*** Opening Input data ***

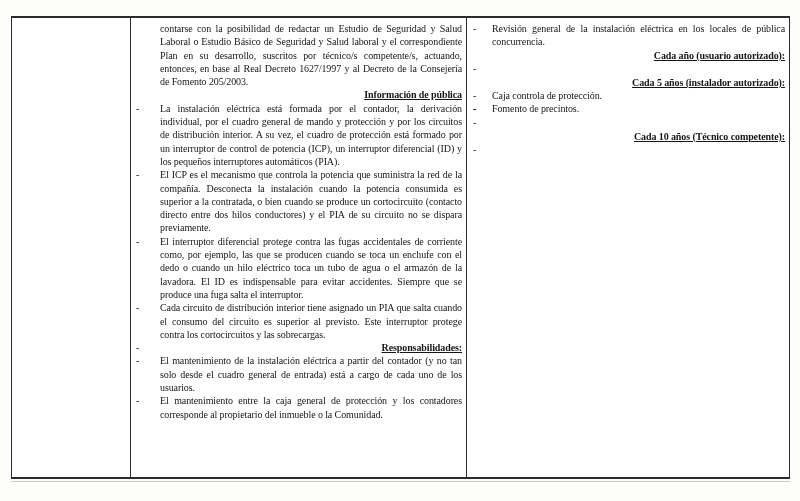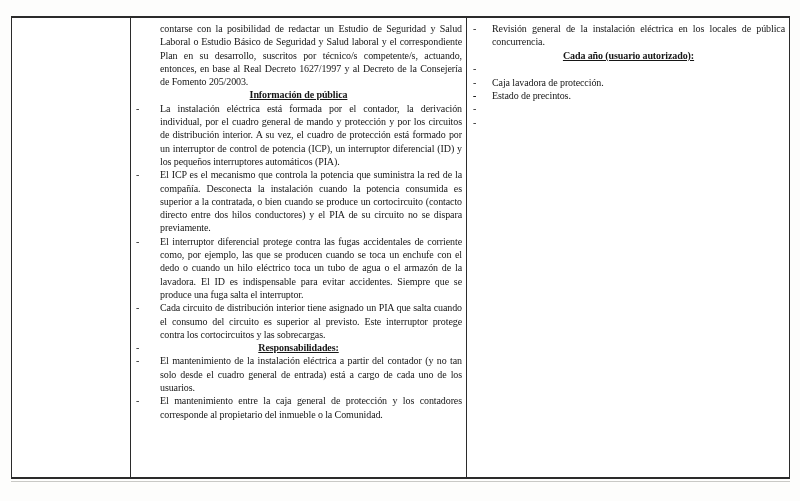"Cada año (usuario autorizado):" .blk.header { text-align: center -> right }
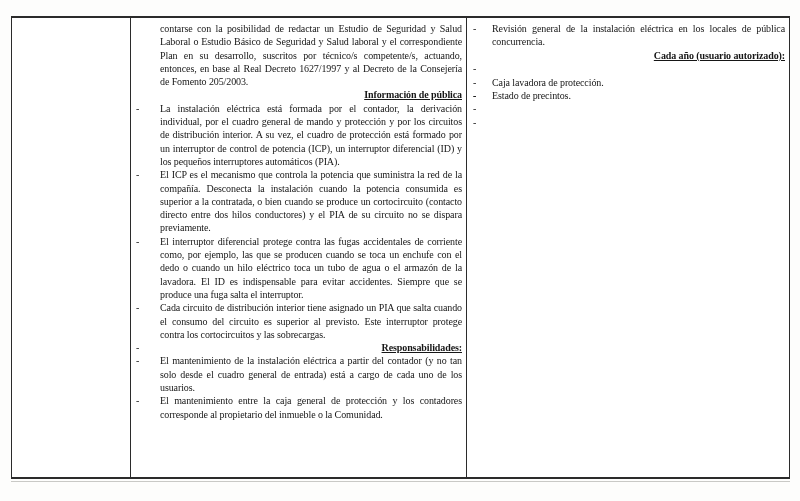"Cada 5 años (instalador autorizado):" div.blk { html: none -> <div>Cada 5 años (instalador autorizado):</div> }
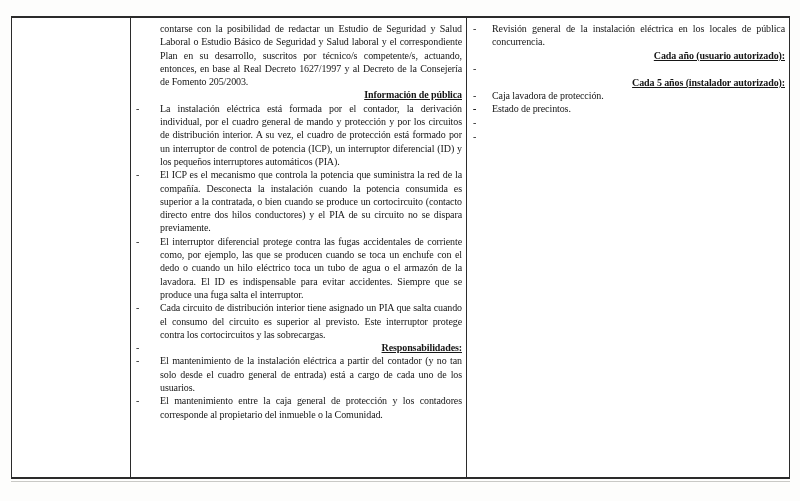"Caja lavadora de protección." span { text: lavadora -> controla }
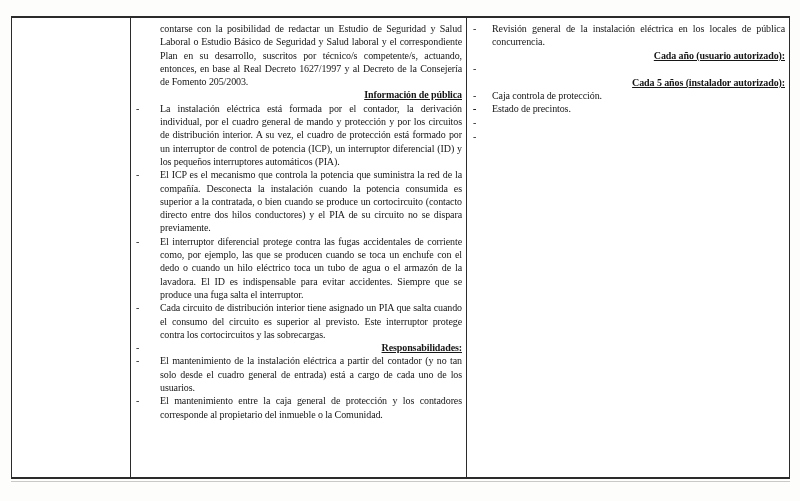"Estado de precintos." span { text: Estado -> Fomento }
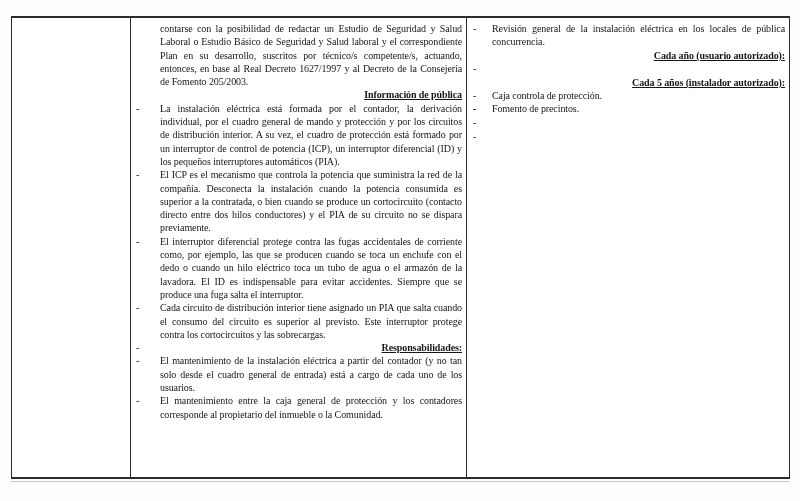"Cada 10 años (Técnico competente):" div.blk { html: none -> <div>Cada 10 años (Técnico competente):</div> }
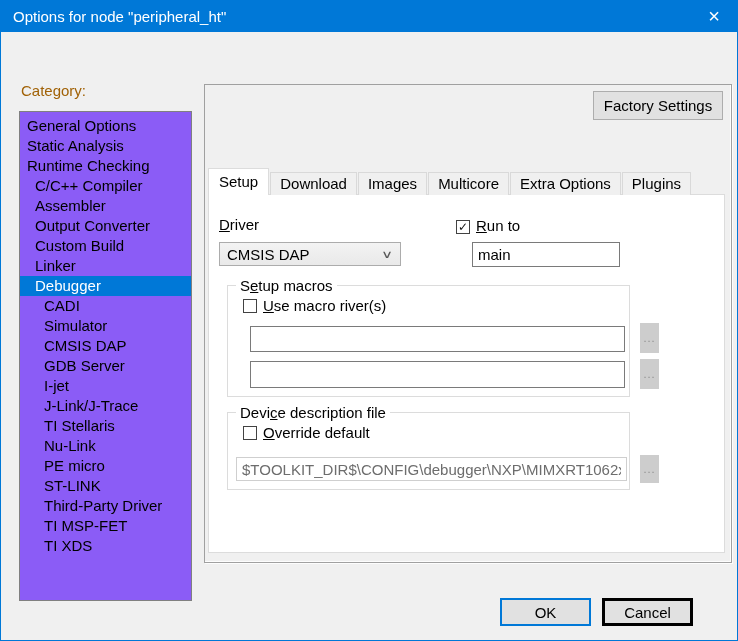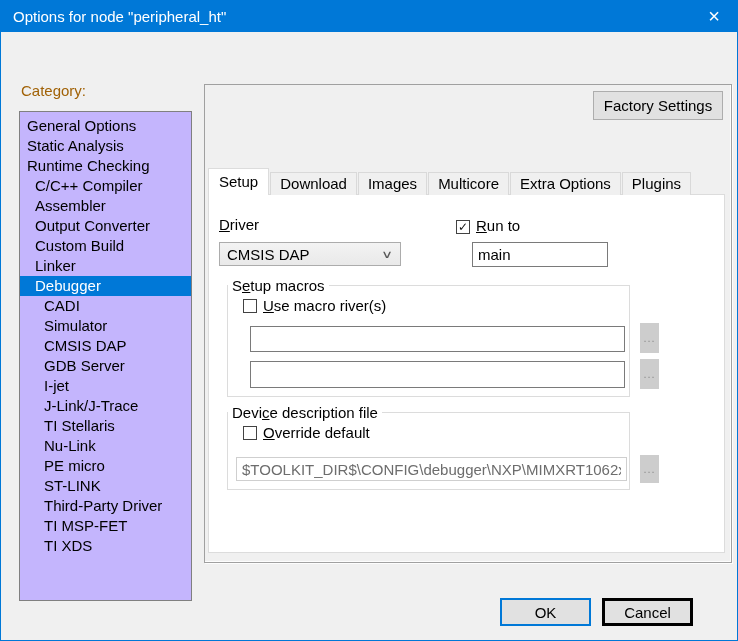"General Options" .listbox { background: #c4b5fd -> #8b5cf6 }
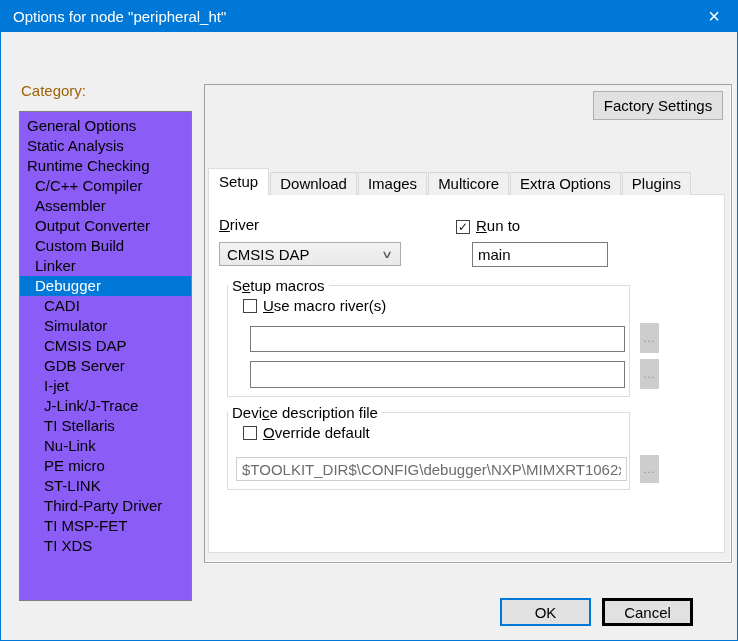"main" input.field { width: 136px -> 148px }
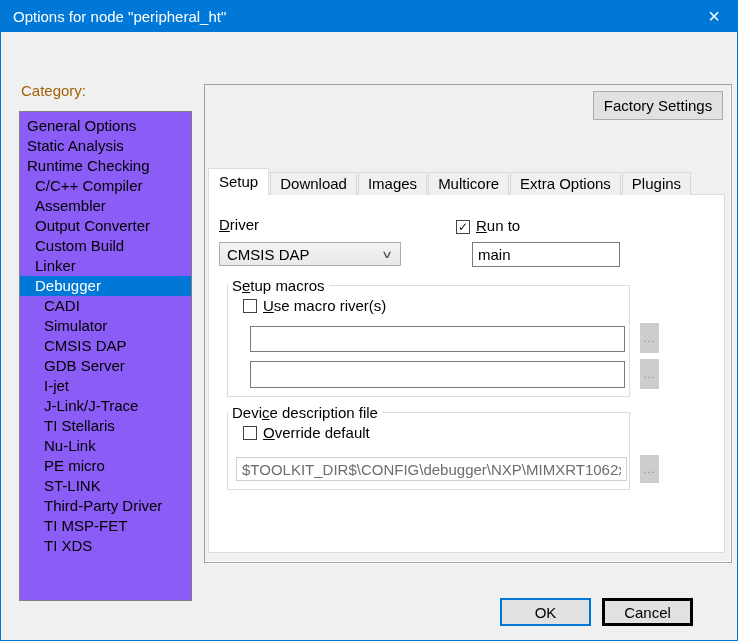"Setup macros" .group-title { left: 0 -> 8px }
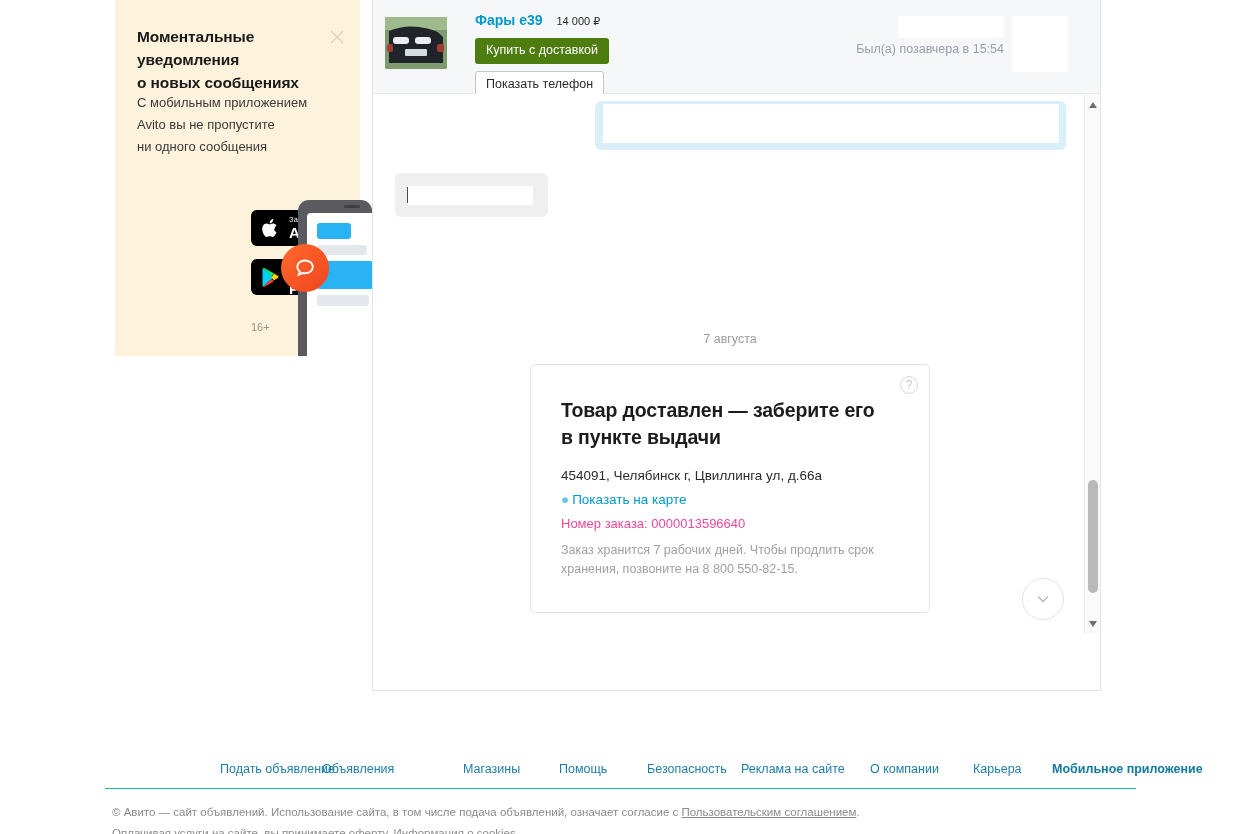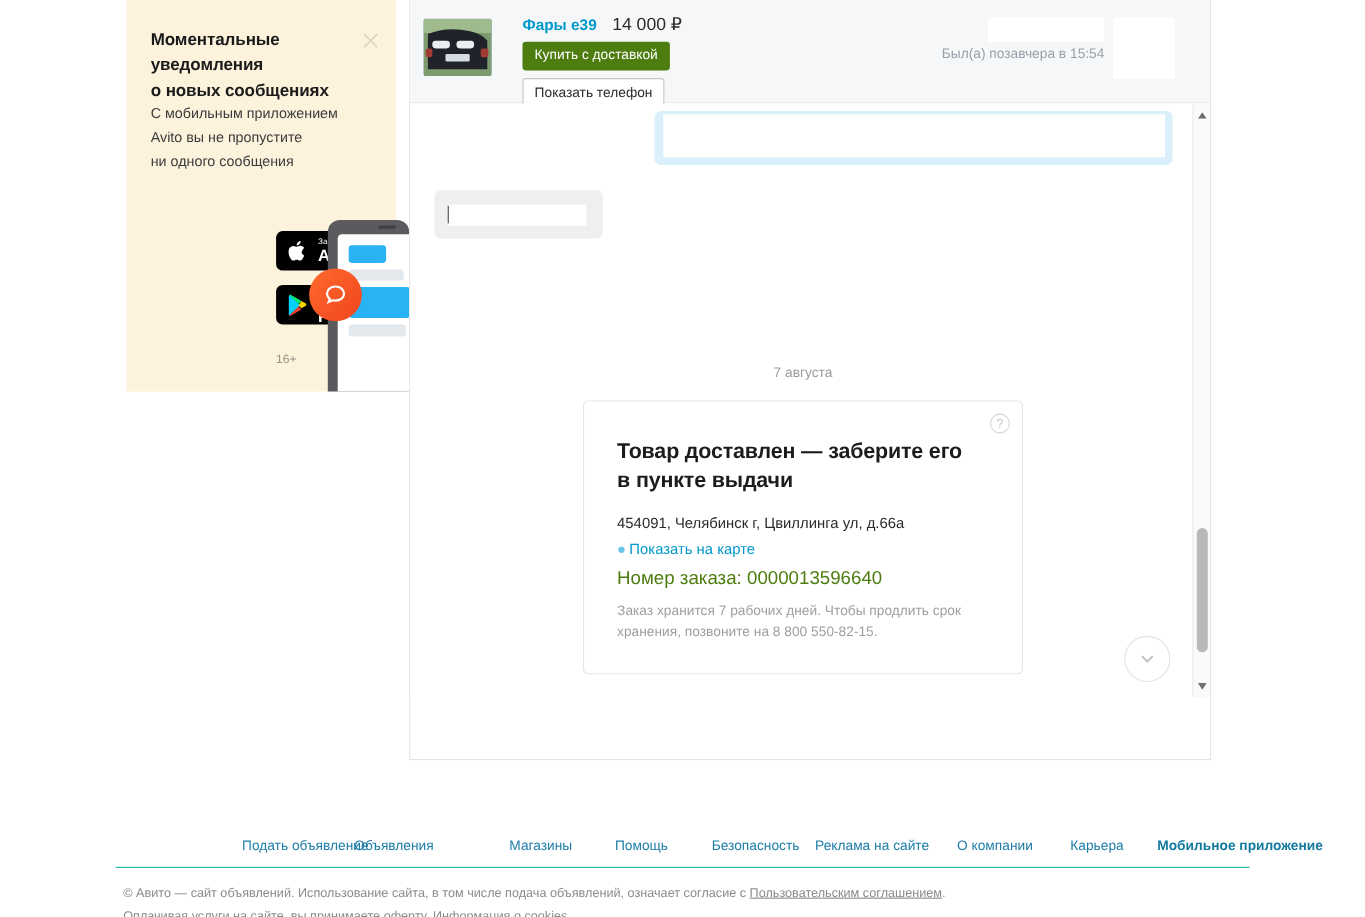"14 000 ₽" .item-price { font-size: 16px -> 11px }
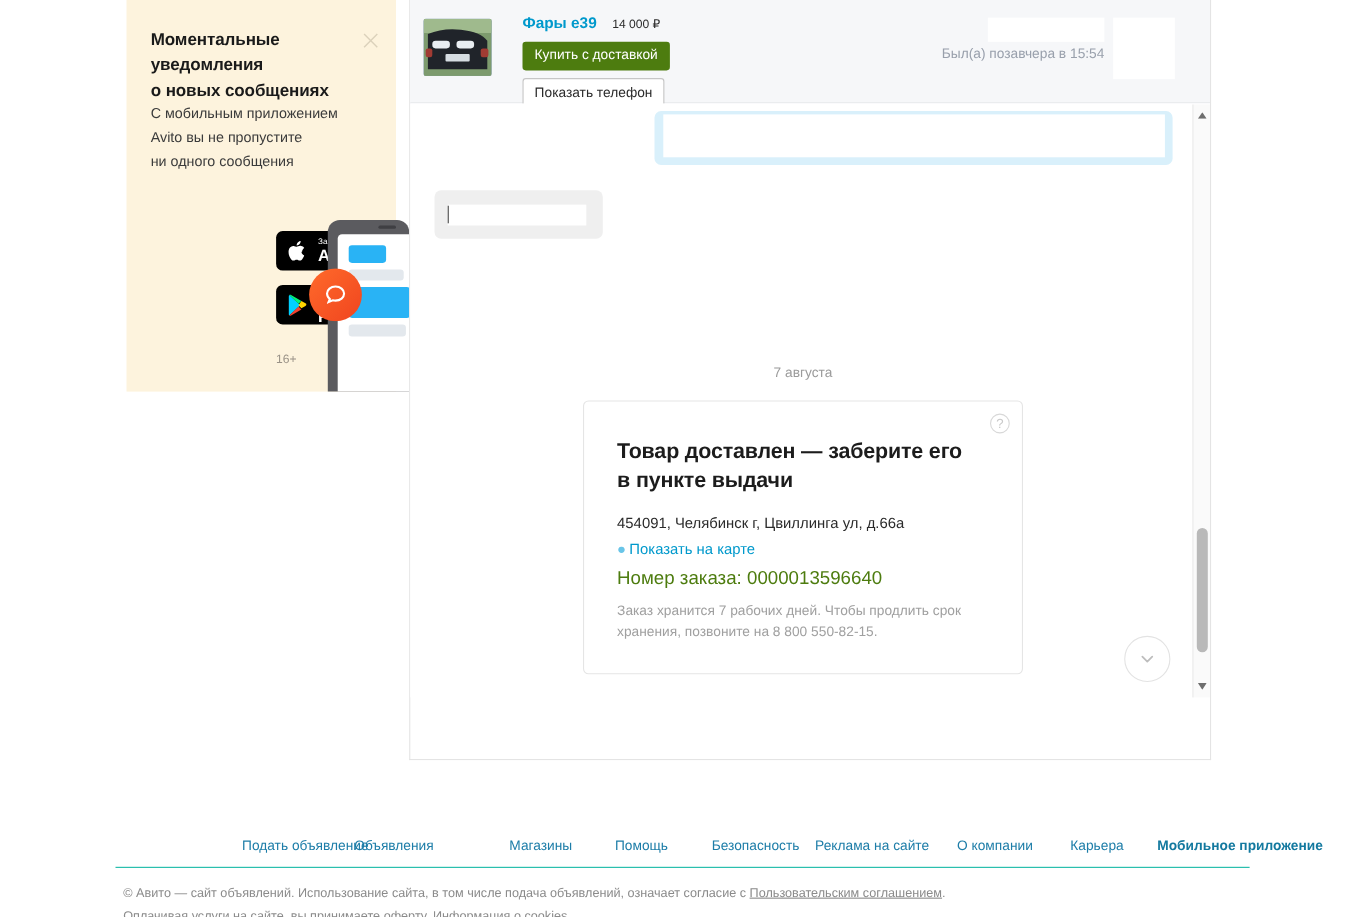"Номер заказа: 0000013596640" .oc-num { color: #4d7c0f -> #ec4899; font-size: 17px -> 13px }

*** Closing Input data ***

Write the listing above out again word for word, excluding all images.

"Cada año (usuario autorizado):" .blk.header { text-align: center -> right }
"Cada 5 años (instalador autorizado):" div.blk { html: none -> <div>Cada 5 años (instalador autorizado):</div> }
"Caja lavadora de protección." span { text: lavadora -> controla }
"Estado de precintos." span { text: Estado -> Fomento }
"Cada 10 años (Técnico competente):" div.blk { html: none -> <div>Cada 10 años (Técnico competente):</div> }
"General Options" .listbox { background: #c4b5fd -> #8b5cf6 }
"main" input.field { width: 136px -> 148px }
"Setup macros" .group-title { left: 0 -> 8px }
"14 000 ₽" .item-price { font-size: 16px -> 11px }
"Номер заказа: 0000013596640" .oc-num { color: #4d7c0f -> #ec4899; font-size: 17px -> 13px }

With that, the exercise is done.